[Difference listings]

+===+

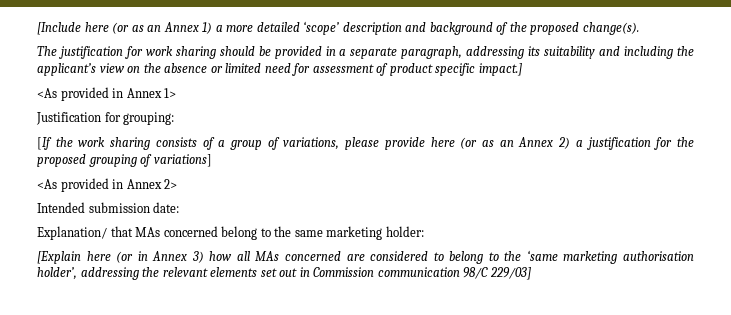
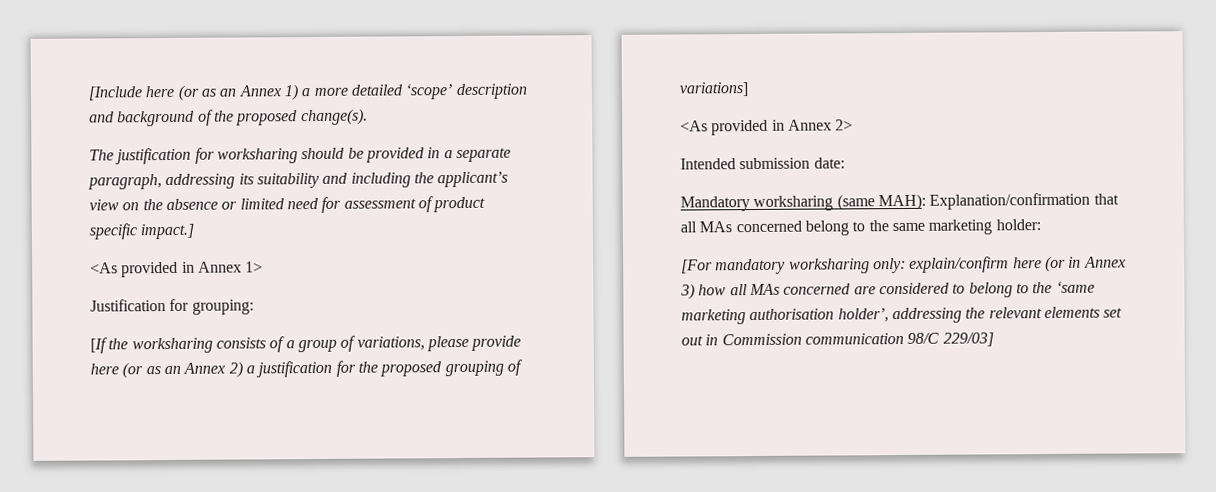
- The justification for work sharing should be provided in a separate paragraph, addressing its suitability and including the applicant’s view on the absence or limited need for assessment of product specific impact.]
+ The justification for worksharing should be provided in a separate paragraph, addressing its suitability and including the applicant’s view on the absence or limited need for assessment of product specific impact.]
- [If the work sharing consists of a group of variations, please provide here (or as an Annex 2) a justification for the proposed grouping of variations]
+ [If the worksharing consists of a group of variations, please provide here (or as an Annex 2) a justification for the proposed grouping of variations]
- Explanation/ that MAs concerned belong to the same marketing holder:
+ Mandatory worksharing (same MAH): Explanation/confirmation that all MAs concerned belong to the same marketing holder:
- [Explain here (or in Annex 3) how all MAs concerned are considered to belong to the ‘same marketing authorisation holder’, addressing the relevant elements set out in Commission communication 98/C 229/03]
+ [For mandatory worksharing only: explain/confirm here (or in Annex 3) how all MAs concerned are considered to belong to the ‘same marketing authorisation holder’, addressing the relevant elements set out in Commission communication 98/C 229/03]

+===+

■ **What needs to be done**: Scan the records above for the string "proposed", then copy each line where it turns up.

■ **Your solution**:
- [If the work sharing consists of a group of variations, please provide here (or as an Annex 2) a justification for the proposed grouping of variations]
+ [If the worksharing consists of a group of variations, please provide here (or as an Annex 2) a justification for the proposed grouping of variations]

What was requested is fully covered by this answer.